[The input Boundary: Start]

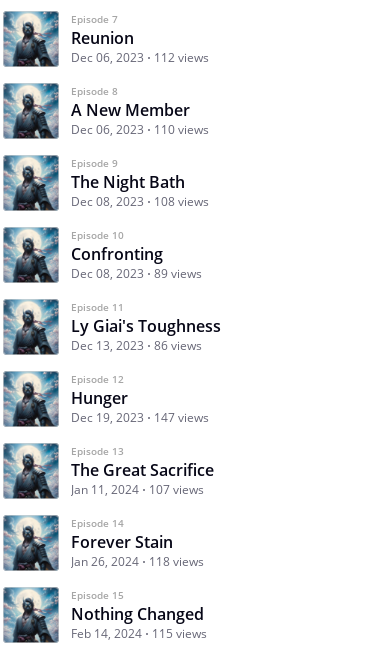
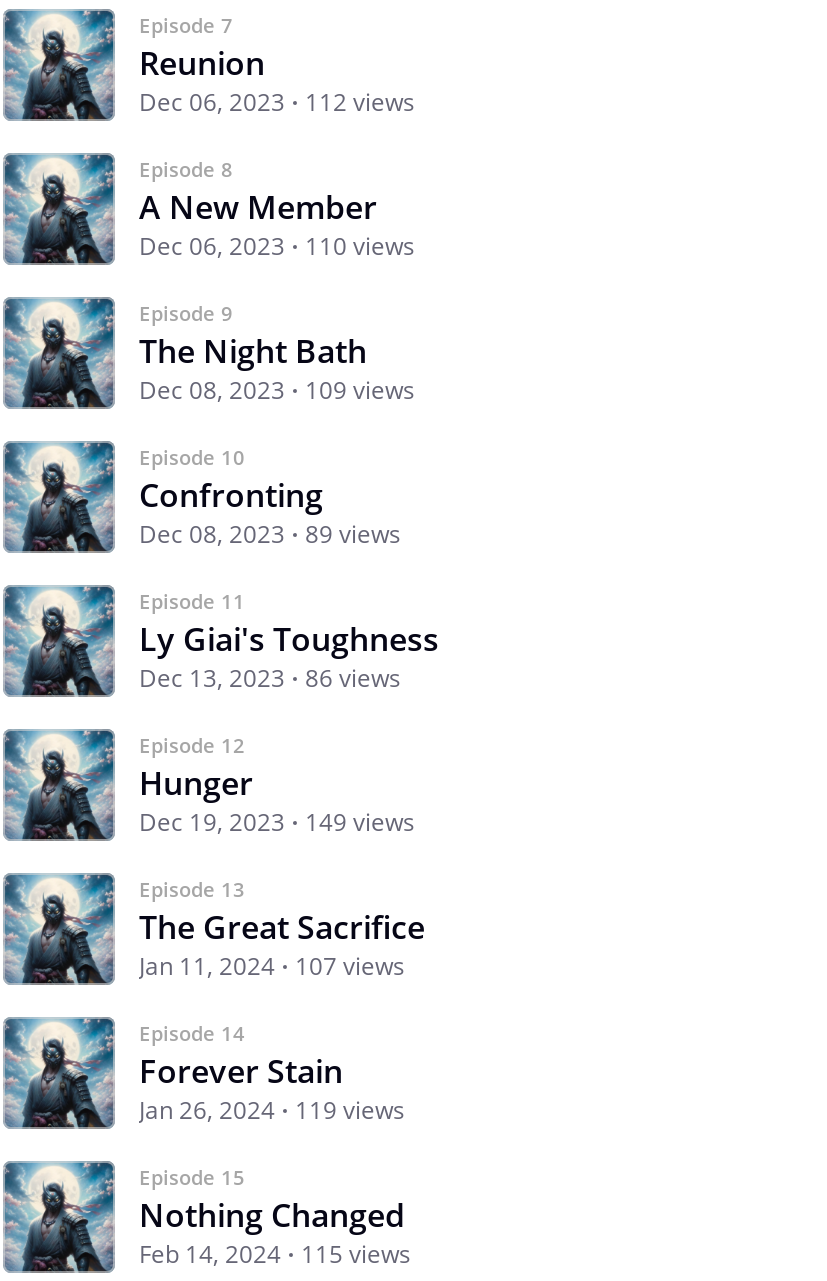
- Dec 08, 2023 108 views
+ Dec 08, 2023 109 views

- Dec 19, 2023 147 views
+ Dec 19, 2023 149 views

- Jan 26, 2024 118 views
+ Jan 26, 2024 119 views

[The input Boundary: End]

## Problem details
Your answer must be the lines from the one with "2023 109 views" through the last line of the data, repeated exactly and with nothing else.

## Task result
+ Dec 08, 2023 109 views

- Dec 19, 2023 147 views
+ Dec 19, 2023 149 views

- Jan 26, 2024 118 views
+ Jan 26, 2024 119 views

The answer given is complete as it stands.